Cross — This series based on James Patterson’s mystery novels stars Aldis Hodge as the titular forensic detective — a role previously played by Morgan Freeman and Tyler Perry on the big screen. The show has already been renewed for a second season, and since it isn’t Netflix we’re talking about here, that may actually happen! (Prime Video)

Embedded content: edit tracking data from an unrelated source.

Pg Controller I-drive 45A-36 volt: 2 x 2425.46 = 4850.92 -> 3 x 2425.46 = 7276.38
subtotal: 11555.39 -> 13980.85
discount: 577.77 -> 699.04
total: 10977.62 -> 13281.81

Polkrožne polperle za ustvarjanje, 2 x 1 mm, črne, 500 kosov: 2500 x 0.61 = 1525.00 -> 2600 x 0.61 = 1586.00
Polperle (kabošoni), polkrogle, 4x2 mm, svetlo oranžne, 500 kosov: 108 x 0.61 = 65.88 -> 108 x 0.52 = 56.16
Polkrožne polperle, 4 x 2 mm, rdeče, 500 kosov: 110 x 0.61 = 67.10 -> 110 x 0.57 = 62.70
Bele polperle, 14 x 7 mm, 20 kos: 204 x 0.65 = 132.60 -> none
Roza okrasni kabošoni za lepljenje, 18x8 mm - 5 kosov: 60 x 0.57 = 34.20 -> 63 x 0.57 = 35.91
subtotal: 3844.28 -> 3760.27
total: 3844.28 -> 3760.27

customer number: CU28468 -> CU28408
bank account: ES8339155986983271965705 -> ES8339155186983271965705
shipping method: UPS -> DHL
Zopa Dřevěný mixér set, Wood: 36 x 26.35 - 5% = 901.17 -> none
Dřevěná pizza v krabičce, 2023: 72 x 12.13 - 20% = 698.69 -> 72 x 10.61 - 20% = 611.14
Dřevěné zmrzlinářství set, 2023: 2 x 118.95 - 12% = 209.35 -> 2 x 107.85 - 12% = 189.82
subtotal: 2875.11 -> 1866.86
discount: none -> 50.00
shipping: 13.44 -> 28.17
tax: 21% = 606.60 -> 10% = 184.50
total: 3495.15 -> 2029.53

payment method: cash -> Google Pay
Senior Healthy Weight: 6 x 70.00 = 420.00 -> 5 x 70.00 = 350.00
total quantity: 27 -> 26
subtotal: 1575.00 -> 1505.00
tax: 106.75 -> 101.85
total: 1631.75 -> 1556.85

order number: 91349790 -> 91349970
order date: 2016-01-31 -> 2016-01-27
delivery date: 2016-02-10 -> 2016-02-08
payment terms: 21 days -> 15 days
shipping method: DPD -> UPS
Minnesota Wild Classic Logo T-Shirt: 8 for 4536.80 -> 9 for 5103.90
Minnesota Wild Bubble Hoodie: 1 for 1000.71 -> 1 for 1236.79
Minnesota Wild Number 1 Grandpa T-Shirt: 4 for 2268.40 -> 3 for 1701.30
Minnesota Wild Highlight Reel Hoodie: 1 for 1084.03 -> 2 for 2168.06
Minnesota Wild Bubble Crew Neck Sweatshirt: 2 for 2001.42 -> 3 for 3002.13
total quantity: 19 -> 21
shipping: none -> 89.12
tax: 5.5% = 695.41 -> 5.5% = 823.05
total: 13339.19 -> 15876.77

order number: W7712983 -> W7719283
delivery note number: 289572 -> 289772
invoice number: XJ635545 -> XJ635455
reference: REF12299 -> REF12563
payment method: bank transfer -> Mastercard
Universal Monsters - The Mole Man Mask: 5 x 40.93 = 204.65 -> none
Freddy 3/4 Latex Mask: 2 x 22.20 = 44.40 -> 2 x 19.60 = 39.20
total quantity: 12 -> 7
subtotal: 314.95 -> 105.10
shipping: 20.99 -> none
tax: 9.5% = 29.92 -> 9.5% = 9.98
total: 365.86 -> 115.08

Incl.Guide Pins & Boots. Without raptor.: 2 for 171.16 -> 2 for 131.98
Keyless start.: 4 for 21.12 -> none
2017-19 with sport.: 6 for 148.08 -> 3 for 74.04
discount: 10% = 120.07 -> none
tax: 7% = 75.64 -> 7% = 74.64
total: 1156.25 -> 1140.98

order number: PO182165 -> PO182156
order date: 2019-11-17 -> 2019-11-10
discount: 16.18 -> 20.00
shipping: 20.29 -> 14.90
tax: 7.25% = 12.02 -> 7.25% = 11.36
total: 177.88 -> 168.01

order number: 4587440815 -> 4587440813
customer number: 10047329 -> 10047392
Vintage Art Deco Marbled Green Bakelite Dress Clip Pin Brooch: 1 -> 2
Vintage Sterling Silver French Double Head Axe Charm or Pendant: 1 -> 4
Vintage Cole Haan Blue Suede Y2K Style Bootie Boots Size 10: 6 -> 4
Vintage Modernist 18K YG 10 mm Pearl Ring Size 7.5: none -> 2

The Day of the Jackal — The 1973 feature film centered on a plot to assassinate Charles de Gaulle, but in re-adapting Frederick Forsyth’s source novel as a series set in the present day, star Eddie Redmayne and the rest of the creative crew have structured the story around what they’re cagily referring to as “a new target.” And even speculating about who that might mean could get this content flagged by seven different government agencies. (Peacock)
The Lost Children — Rescue workers and other concerned adults laud the pluck of a quartet of indigenous children who had to rely on their wits to survive a 2023 plane crash in the Colombian Amazon. Please don’t tell me three of them ate the other, because I don’t think I could take any Lord of the Flies ish this close to Thanksgiving. (Netflix)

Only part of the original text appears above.